If a line in the material below holds the string "column", tally it, then give the tally alone.

● ● ●

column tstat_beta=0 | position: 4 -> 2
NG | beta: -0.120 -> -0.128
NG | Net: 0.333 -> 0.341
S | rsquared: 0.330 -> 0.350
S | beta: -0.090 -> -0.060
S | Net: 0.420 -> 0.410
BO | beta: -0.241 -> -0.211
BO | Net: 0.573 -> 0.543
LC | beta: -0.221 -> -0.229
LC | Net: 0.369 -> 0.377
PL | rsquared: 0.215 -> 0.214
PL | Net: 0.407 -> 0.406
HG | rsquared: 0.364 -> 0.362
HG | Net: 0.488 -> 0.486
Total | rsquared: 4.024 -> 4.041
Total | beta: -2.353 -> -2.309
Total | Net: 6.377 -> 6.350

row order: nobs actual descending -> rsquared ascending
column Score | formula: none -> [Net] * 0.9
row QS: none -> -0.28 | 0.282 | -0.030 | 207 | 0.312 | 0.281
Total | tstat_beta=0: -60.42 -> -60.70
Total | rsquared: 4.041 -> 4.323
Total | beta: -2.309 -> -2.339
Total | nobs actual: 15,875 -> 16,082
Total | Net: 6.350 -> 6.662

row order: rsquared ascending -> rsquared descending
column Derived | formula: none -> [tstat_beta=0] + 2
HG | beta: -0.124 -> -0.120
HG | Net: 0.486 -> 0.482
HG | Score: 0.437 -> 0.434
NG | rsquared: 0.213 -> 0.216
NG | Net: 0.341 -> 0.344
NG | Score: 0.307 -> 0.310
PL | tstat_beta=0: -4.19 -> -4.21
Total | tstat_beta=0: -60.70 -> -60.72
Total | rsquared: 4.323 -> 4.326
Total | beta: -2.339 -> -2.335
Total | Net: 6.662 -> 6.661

● ● ●

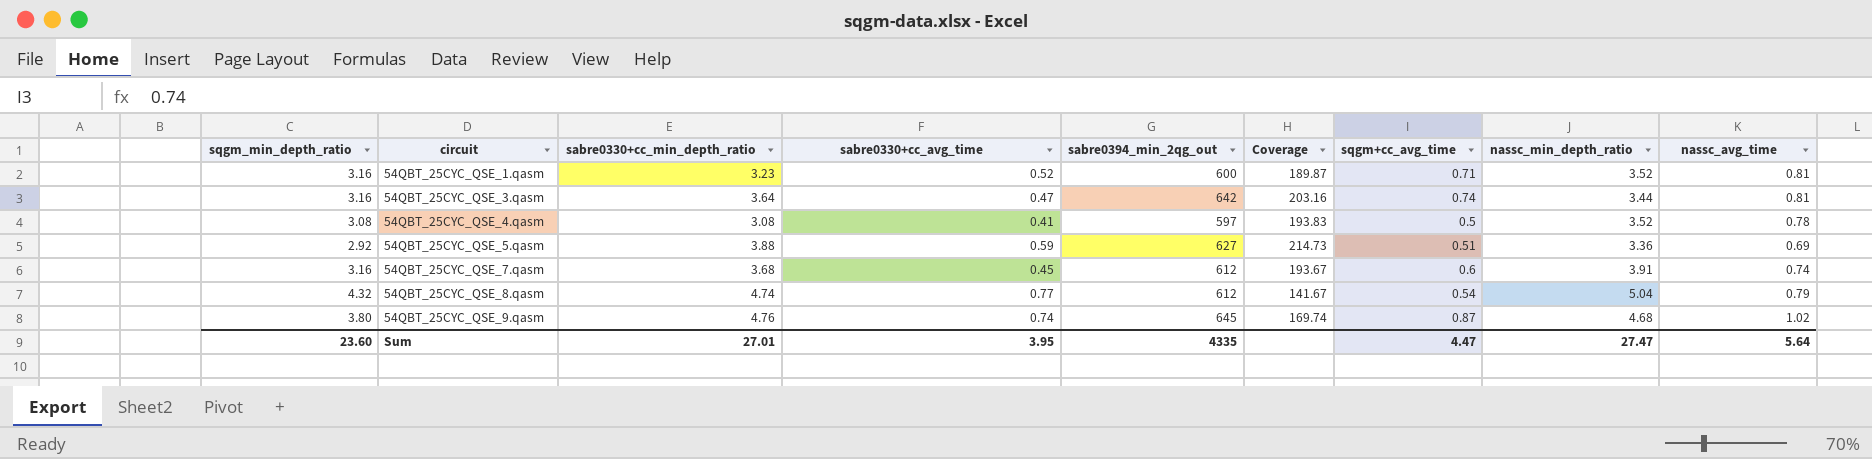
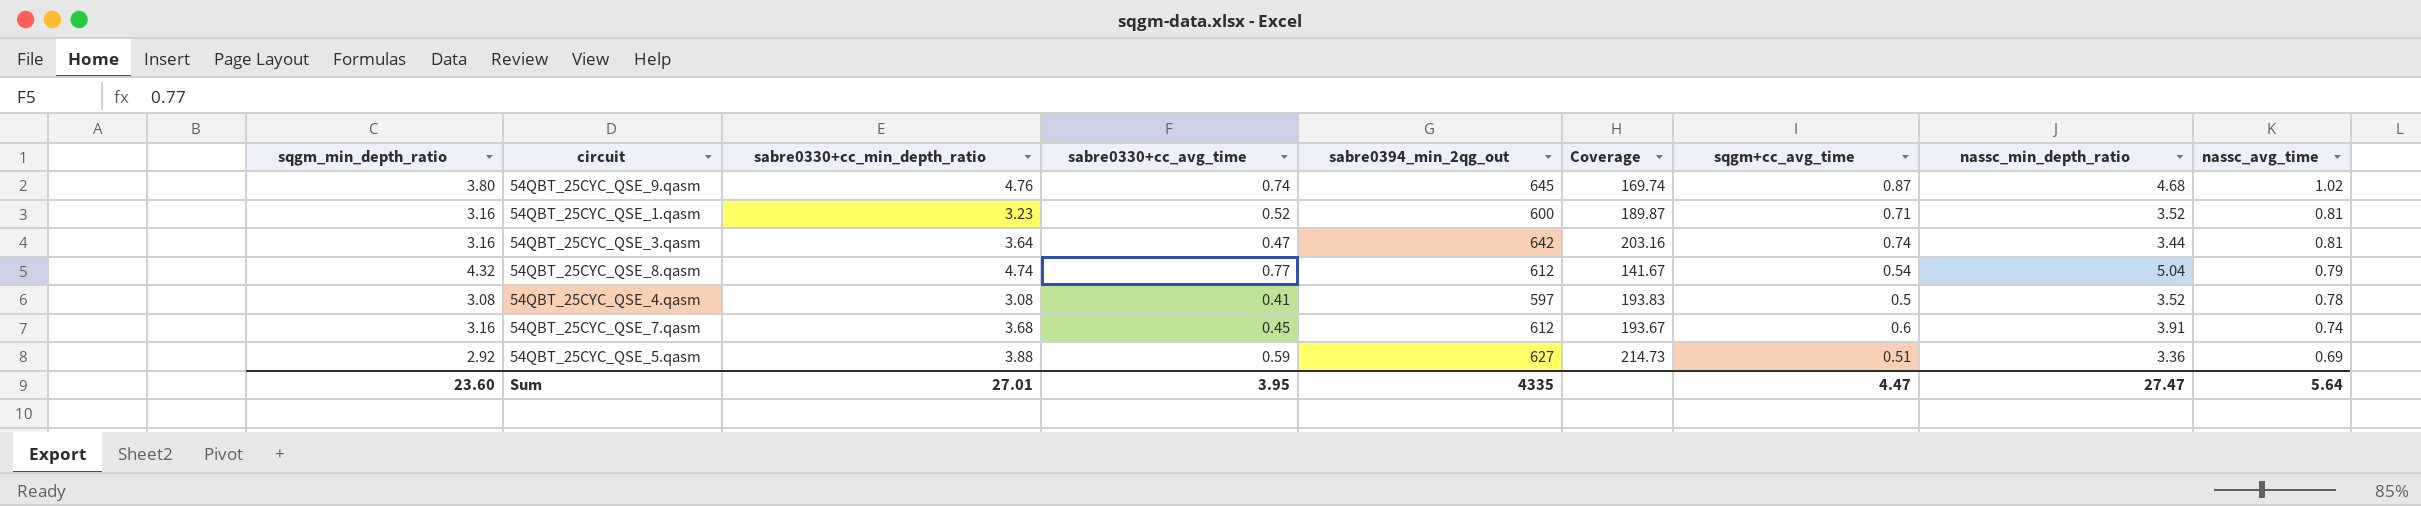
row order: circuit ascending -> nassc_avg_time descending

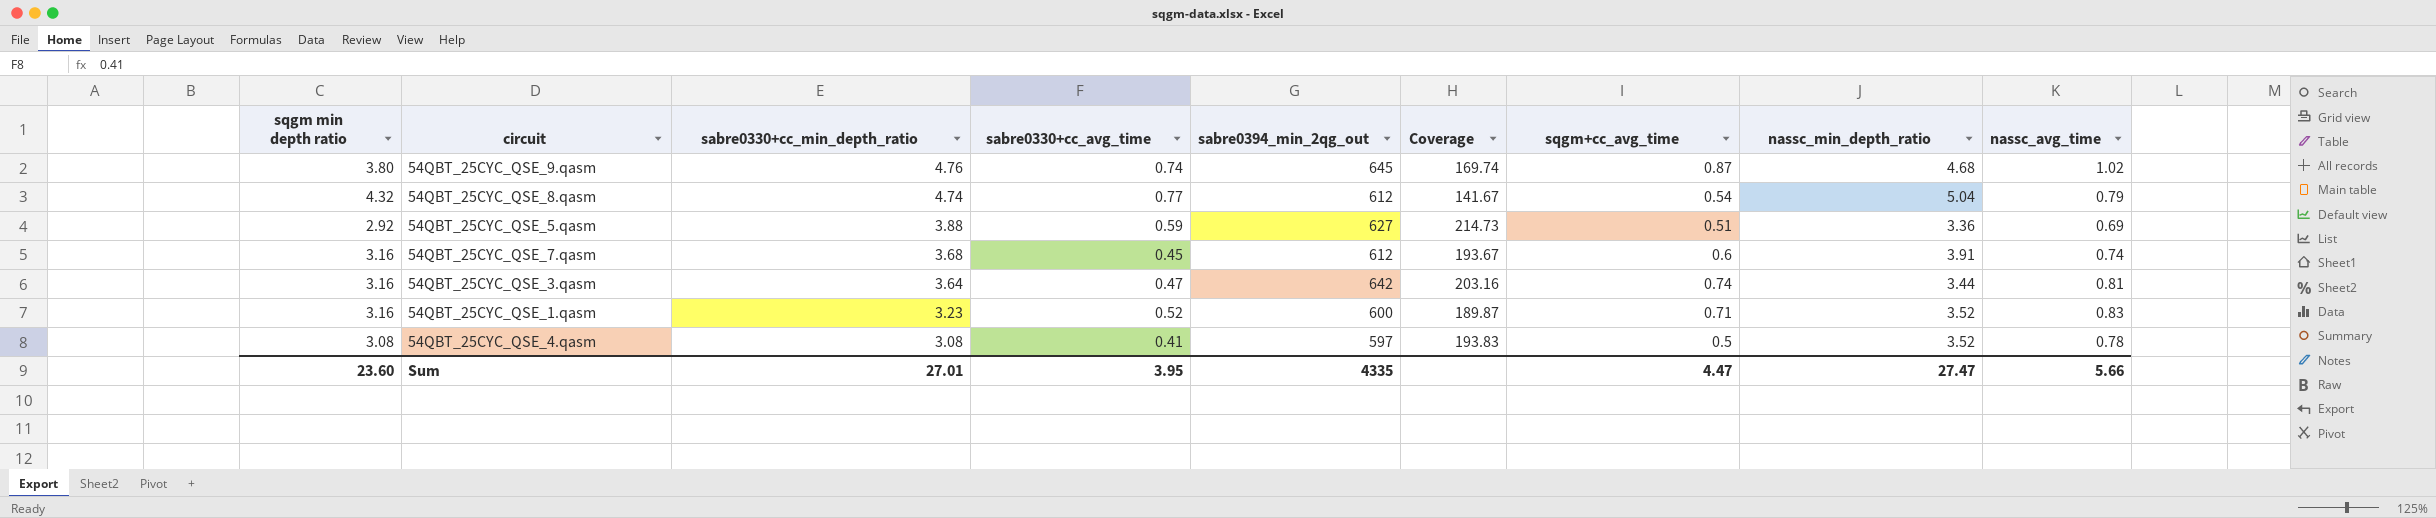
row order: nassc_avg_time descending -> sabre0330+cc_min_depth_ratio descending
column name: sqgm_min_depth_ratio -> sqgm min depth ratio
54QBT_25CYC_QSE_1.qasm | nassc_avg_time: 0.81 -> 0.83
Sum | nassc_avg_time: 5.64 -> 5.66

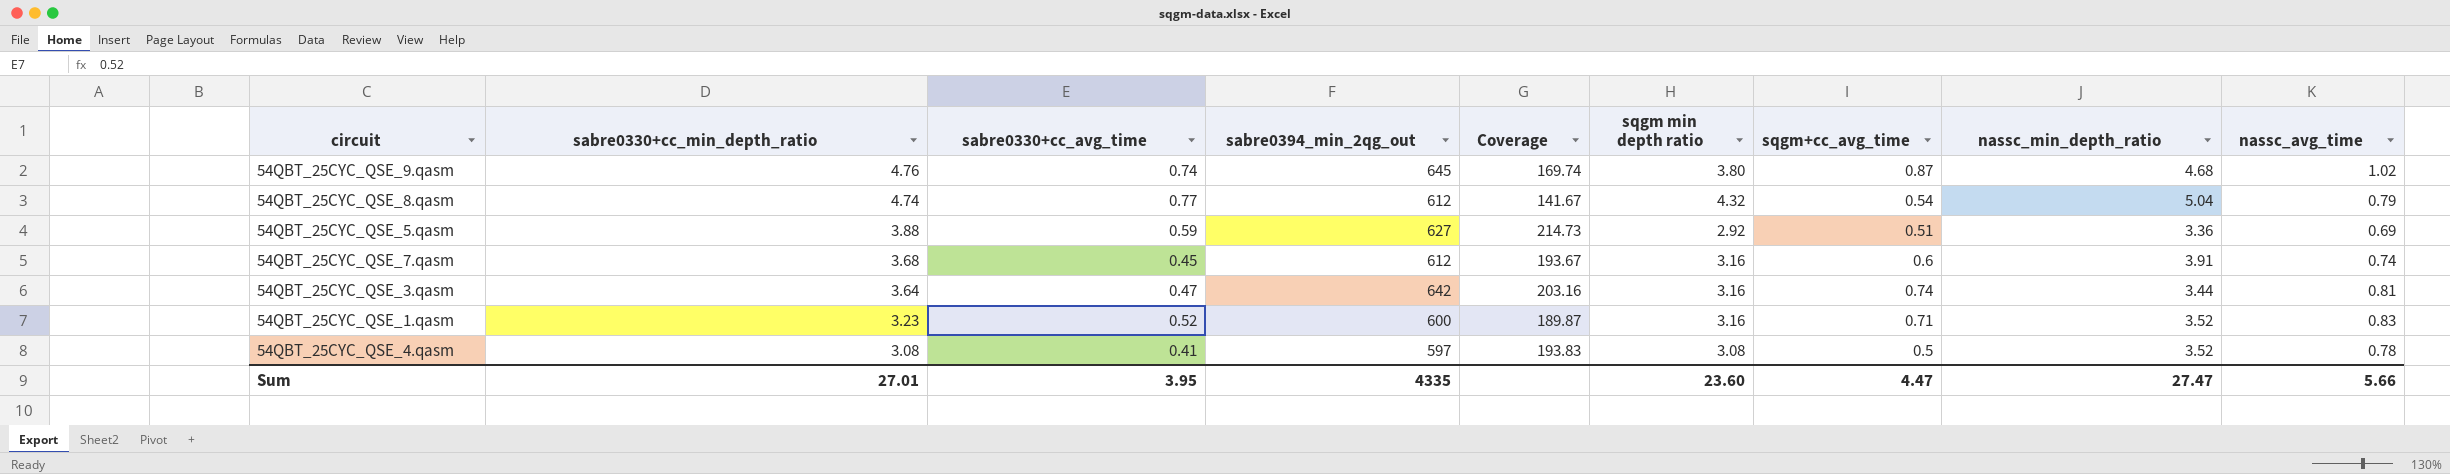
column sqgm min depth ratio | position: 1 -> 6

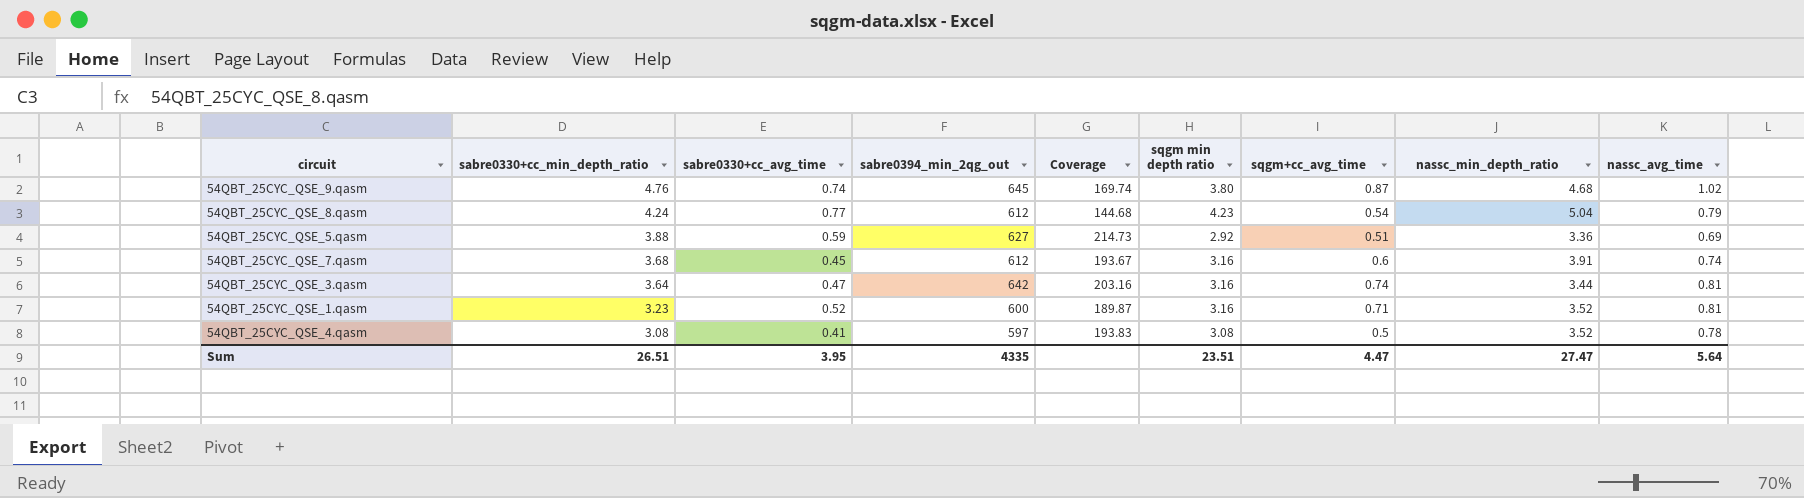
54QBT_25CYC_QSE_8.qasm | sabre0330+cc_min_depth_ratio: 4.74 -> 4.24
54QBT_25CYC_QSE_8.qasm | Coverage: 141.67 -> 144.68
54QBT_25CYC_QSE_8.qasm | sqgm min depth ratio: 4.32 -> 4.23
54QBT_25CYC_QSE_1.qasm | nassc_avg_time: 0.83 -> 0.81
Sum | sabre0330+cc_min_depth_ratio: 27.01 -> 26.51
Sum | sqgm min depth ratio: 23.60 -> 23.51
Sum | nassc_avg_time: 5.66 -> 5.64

● ● ●

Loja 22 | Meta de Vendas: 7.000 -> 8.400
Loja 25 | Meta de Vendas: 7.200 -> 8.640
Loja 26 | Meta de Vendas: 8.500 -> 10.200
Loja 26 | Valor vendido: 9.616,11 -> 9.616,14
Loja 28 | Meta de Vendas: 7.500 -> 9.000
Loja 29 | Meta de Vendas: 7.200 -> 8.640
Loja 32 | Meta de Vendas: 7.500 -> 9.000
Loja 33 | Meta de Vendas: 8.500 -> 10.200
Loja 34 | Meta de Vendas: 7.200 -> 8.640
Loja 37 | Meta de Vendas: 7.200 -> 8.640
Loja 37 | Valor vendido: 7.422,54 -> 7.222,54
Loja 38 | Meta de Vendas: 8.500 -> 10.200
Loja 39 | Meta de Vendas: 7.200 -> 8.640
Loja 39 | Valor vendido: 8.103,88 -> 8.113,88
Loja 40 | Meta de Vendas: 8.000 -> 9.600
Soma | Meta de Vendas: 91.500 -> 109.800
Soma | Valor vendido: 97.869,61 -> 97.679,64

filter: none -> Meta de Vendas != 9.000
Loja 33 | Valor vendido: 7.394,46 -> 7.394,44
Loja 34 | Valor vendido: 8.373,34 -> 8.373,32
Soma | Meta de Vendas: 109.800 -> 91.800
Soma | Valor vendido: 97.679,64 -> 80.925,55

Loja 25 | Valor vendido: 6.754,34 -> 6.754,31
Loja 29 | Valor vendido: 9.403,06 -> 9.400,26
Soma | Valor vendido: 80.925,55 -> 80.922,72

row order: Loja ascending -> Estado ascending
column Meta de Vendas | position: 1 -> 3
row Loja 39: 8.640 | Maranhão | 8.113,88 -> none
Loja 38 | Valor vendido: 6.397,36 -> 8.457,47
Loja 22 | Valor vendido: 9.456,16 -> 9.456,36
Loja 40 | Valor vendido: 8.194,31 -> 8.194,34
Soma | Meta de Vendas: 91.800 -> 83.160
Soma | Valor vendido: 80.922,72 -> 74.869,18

● ● ●

*Answer*.
6